## What to produce
Output every record exactly and leave each picture out.
═══ Records for processing ═══
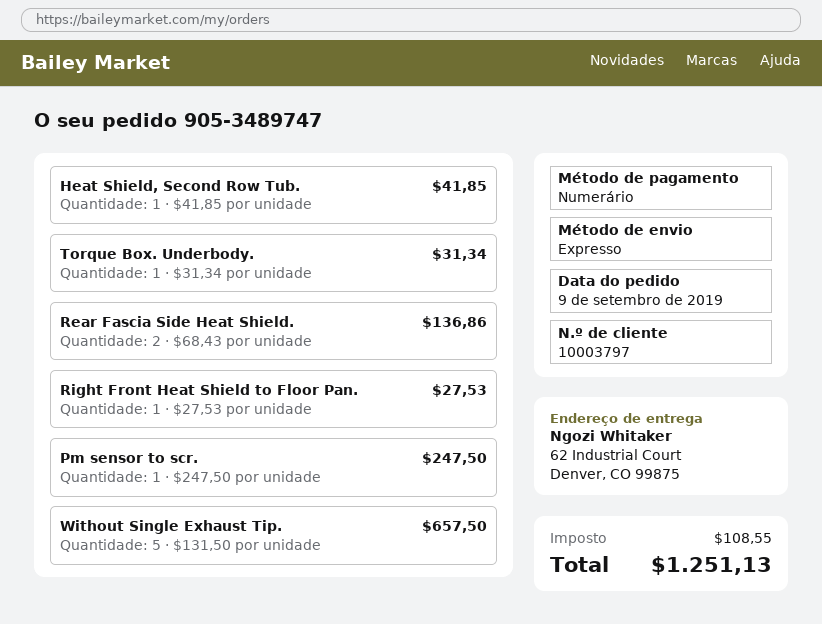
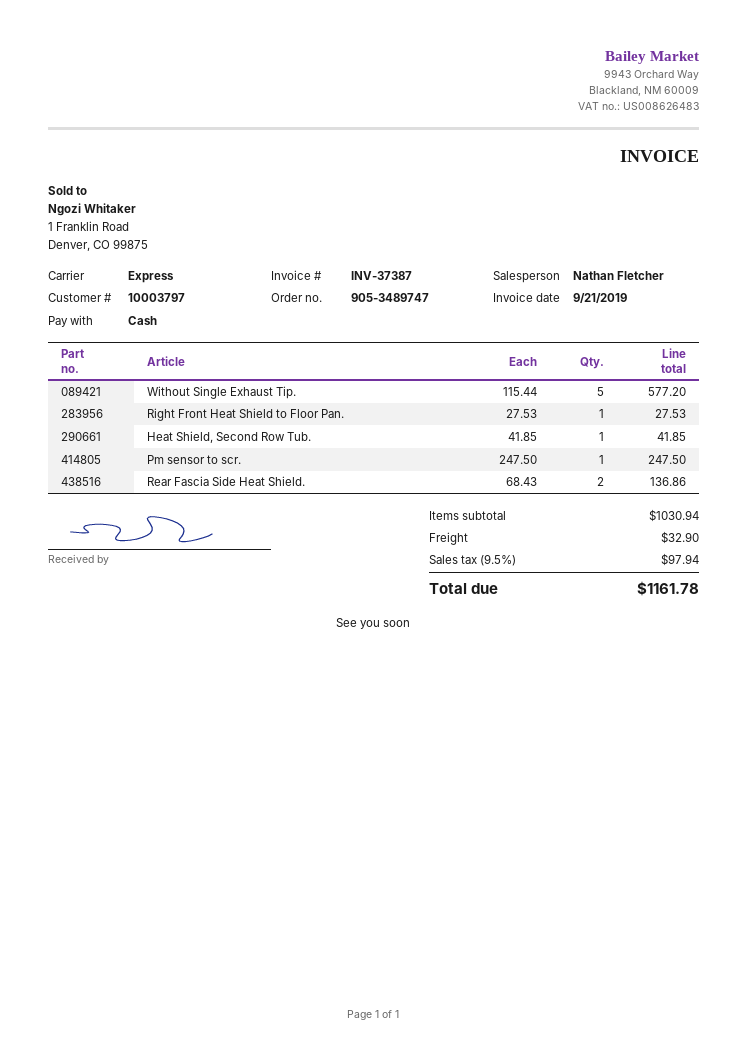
Torque Box. Underbody.: 1 x 31.34 = 31.34 -> none
Without Single Exhaust Tip.: 5 x 131.50 = 657.50 -> 5 x 115.44 = 577.20
shipping: none -> 32.90
tax: 108.55 -> 97.94
total: 1251.13 -> 1161.78

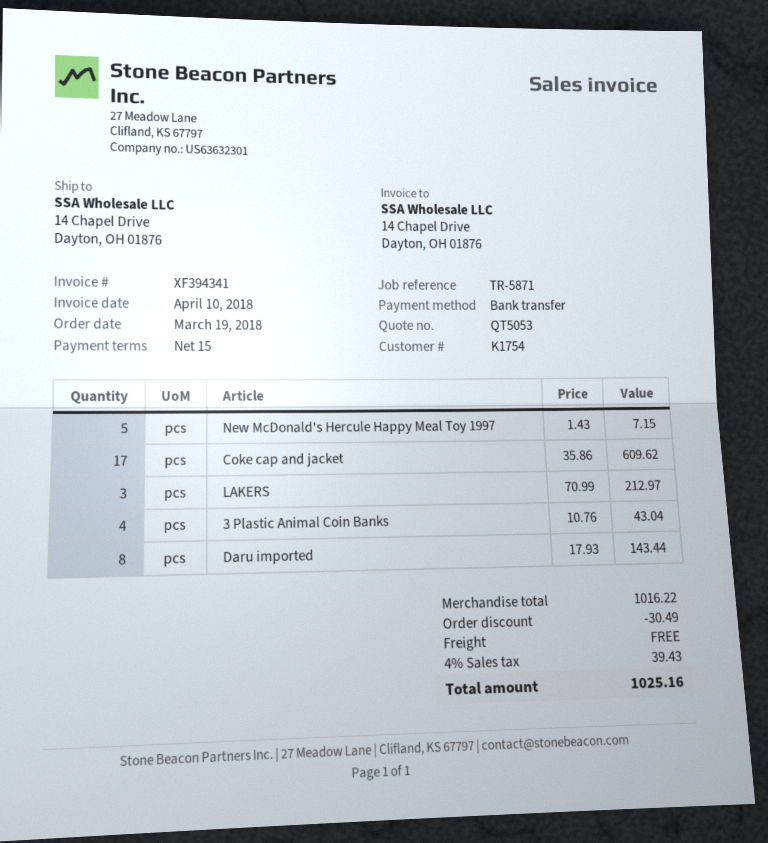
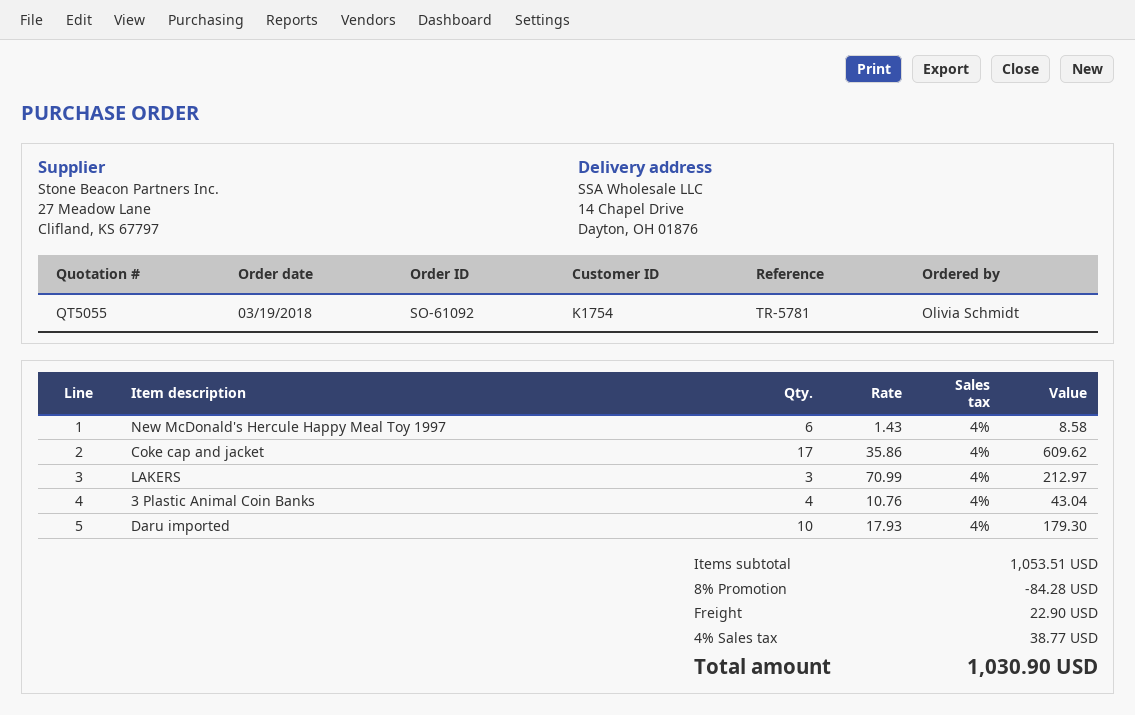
quote number: QT5053 -> QT5055
reference: TR-5871 -> TR-5781
New McDonald's Hercule Happy Meal Toy 1997: 5 x 1.43 = 7.15 -> 6 x 1.43 = 8.58
Daru imported: 8 x 17.93 = 143.44 -> 10 x 17.93 = 179.30
subtotal: 1016.22 -> 1053.51
discount: 30.49 -> 84.28
shipping: 0.00 -> 22.90
tax: 4% = 39.43 -> 4% = 38.77
total: 1025.16 -> 1030.90

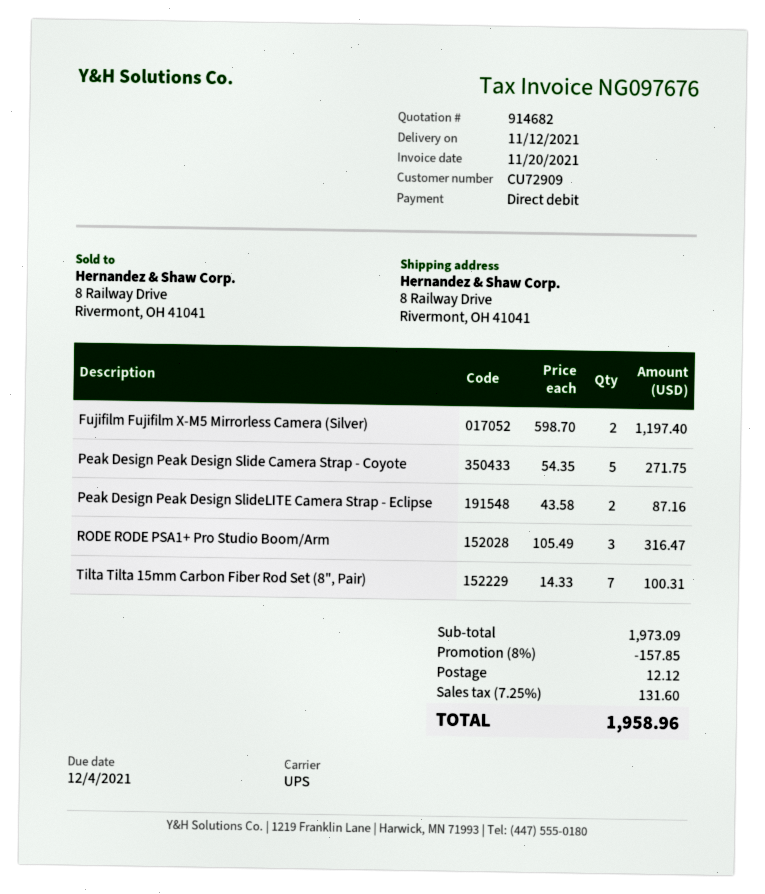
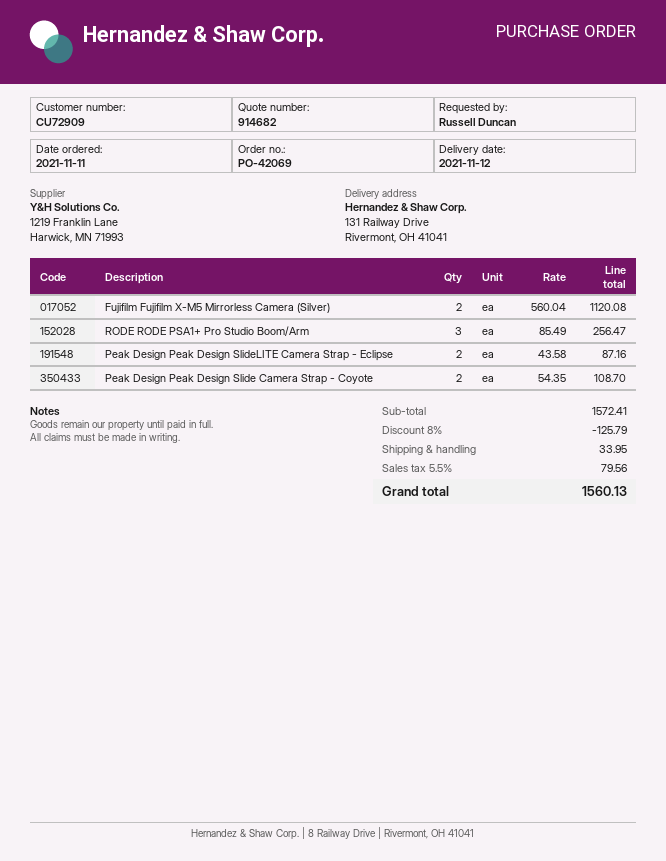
ship to: 8 Railway Drive, Rivermont, OH 41041 -> 131 Railway Drive, Rivermont, OH 41041
Fujifilm Fujifilm X-M5 Mirrorless Camera (Silver): 2 x 598.70 = 1197.40 -> 2 x 560.04 = 1120.08
Peak Design Peak Design Slide Camera Strap - Coyote: 5 x 54.35 = 271.75 -> 2 x 54.35 = 108.70
RODE RODE PSA1+ Pro Studio Boom/Arm: 3 x 105.49 = 316.47 -> 3 x 85.49 = 256.47
Tilta Tilta 15mm Carbon Fiber Rod Set (8", Pair): 7 x 14.33 = 100.31 -> none
subtotal: 1973.09 -> 1572.41
discount: 8% = 157.85 -> 8% = 125.79
shipping: 12.12 -> 33.95
tax: 7.25% = 131.60 -> 5.5% = 79.56
total: 1958.96 -> 1560.13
═══
## Output of the exercise
Torque Box. Underbody.: 1 x 31.34 = 31.34 -> none
Without Single Exhaust Tip.: 5 x 131.50 = 657.50 -> 5 x 115.44 = 577.20
shipping: none -> 32.90
tax: 108.55 -> 97.94
total: 1251.13 -> 1161.78

quote number: QT5053 -> QT5055
reference: TR-5871 -> TR-5781
New McDonald's Hercule Happy Meal Toy 1997: 5 x 1.43 = 7.15 -> 6 x 1.43 = 8.58
Daru imported: 8 x 17.93 = 143.44 -> 10 x 17.93 = 179.30
subtotal: 1016.22 -> 1053.51
discount: 30.49 -> 84.28
shipping: 0.00 -> 22.90
tax: 4% = 39.43 -> 4% = 38.77
total: 1025.16 -> 1030.90

ship to: 8 Railway Drive, Rivermont, OH 41041 -> 131 Railway Drive, Rivermont, OH 41041
Fujifilm Fujifilm X-M5 Mirrorless Camera (Silver): 2 x 598.70 = 1197.40 -> 2 x 560.04 = 1120.08
Peak Design Peak Design Slide Camera Strap - Coyote: 5 x 54.35 = 271.75 -> 2 x 54.35 = 108.70
RODE RODE PSA1+ Pro Studio Boom/Arm: 3 x 105.49 = 316.47 -> 3 x 85.49 = 256.47
Tilta Tilta 15mm Carbon Fiber Rod Set (8", Pair): 7 x 14.33 = 100.31 -> none
subtotal: 1973.09 -> 1572.41
discount: 8% = 157.85 -> 8% = 125.79
shipping: 12.12 -> 33.95
tax: 7.25% = 131.60 -> 5.5% = 79.56
total: 1958.96 -> 1560.13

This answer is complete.